Used by developers and administrators to access the UI. Used by registered Data Collectors, Edge Data Collectors, and Provisioning Agents to access the API.

Control Hub Admin tool
  • HTTP - 18632
  • HTTPS - depends on dpm.properties configuration
TCP Access to the Control Hub Admin tool web-based UI for a single Control Hub instance in a development environment.

Used by administrators to access the UI.

Load balancer Depends on the chosen load balancer TCP When using multiple Control Hub instances in a highly available production environment, both Control Hub and the Control Hub Admin tool are accessed through a load balancer.

The following table lists the default ports of the external systems that Control Hub depends on and how they are used.
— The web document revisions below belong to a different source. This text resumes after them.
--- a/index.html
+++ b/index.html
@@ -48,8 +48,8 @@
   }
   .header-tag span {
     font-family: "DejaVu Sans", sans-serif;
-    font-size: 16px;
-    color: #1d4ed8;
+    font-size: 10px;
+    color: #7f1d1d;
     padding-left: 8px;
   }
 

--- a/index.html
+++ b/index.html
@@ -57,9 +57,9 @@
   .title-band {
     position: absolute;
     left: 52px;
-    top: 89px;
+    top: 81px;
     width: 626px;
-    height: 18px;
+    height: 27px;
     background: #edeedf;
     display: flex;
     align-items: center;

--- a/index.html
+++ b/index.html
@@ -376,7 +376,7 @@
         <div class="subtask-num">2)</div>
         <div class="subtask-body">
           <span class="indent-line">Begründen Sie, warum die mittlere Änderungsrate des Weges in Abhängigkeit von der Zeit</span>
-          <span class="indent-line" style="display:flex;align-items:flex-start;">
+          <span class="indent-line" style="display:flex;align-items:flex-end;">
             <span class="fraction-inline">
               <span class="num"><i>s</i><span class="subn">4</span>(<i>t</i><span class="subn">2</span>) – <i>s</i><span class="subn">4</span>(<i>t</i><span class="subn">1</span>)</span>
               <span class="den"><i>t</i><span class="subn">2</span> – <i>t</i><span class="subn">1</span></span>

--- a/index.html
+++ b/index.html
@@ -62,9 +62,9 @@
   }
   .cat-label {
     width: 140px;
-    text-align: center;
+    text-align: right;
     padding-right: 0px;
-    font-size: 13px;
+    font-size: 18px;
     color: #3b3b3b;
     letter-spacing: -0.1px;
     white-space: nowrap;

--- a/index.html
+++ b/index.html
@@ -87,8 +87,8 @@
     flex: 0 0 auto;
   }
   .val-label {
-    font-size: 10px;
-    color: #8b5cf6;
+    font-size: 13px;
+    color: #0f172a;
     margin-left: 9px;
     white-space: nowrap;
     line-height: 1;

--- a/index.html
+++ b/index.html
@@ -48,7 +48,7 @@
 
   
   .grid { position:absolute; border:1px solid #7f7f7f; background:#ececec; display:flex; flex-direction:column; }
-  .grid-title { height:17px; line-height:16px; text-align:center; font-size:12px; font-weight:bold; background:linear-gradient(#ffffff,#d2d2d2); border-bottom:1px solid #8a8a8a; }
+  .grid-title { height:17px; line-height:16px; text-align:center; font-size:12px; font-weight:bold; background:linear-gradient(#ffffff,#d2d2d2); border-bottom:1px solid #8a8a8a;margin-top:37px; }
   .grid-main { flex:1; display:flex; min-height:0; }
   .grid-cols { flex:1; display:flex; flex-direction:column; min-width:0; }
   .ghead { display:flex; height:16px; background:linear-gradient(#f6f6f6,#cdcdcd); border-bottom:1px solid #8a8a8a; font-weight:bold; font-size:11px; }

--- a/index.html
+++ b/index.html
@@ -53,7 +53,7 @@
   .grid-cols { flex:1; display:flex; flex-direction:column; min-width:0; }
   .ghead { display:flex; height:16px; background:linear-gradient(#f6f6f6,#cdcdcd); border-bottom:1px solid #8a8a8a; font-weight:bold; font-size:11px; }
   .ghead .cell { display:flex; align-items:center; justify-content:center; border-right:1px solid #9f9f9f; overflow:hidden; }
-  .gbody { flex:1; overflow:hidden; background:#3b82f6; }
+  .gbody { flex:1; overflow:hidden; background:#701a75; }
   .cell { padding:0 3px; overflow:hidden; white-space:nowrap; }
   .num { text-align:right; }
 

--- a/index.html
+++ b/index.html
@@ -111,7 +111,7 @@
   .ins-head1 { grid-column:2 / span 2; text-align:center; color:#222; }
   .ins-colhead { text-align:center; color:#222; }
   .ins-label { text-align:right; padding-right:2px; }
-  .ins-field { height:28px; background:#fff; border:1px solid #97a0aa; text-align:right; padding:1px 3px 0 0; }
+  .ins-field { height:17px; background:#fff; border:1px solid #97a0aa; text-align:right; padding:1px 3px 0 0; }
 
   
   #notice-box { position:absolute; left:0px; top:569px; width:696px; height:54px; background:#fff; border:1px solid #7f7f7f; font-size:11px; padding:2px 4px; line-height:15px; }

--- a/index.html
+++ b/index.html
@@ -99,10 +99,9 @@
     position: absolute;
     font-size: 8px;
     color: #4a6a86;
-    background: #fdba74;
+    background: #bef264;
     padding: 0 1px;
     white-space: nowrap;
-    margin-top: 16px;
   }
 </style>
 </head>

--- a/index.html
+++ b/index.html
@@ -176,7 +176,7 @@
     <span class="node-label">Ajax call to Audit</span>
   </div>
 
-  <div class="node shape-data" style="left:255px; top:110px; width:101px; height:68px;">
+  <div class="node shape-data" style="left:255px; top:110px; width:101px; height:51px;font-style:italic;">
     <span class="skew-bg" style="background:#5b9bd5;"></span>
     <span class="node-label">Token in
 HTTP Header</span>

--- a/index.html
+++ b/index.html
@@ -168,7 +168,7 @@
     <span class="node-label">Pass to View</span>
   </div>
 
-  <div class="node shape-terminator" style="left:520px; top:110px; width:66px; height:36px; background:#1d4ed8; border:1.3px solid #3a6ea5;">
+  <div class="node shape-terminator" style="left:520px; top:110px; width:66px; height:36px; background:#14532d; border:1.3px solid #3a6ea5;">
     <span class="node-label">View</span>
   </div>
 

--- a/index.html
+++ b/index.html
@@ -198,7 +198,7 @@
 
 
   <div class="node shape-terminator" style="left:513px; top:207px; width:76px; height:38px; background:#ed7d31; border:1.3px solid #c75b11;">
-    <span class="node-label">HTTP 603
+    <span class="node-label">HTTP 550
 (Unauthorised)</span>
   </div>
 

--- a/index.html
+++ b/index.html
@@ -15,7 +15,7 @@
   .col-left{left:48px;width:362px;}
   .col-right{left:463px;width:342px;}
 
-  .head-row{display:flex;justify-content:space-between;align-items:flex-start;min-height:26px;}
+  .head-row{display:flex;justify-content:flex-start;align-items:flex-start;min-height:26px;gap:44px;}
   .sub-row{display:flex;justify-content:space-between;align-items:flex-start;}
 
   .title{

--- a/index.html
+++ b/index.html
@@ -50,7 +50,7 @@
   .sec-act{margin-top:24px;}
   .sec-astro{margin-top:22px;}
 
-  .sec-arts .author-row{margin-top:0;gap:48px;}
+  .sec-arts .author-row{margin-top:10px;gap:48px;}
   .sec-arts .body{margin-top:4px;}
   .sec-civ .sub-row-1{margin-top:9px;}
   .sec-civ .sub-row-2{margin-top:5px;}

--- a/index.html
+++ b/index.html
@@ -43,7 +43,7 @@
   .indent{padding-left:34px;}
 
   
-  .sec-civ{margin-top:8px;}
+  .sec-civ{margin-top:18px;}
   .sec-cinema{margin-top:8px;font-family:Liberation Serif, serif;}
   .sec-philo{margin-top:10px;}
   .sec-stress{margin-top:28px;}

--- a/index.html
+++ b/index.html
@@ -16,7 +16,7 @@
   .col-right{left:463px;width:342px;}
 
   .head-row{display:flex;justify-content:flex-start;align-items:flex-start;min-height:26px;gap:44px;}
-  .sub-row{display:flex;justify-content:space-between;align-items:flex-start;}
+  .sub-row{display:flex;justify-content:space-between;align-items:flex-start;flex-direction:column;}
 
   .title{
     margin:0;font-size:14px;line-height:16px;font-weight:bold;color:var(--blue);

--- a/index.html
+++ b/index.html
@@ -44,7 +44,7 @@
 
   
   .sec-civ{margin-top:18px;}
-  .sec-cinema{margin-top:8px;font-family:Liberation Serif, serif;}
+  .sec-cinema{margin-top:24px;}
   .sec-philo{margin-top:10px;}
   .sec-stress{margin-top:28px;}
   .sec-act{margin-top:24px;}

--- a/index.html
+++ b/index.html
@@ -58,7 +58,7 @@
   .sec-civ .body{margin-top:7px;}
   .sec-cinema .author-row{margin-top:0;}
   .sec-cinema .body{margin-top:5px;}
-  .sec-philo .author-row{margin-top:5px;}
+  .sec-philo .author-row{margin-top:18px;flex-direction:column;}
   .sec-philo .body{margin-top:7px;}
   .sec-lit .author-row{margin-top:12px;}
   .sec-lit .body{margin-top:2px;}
The default port numbers can change - confirm the actual numbers with your systems administrator.

External System Default Port Protocol Usage
MariaDB 3306 TCP Relational database that stores Control Hub application data.
MySQL 3306 TCP Relational database that stores Control Hub application data.
PostgreSQL 5432 TCP Relational database that stores Control Hub application data.
InfluxDB 8086 TCP Time series database that stores metrics.
LDAP or LDAPS 389

636

TCP Used when Control Hub is configured for LDAP or LDAPS authentication.
SMTP 465 TCP Used by Control Hub to send email notifications.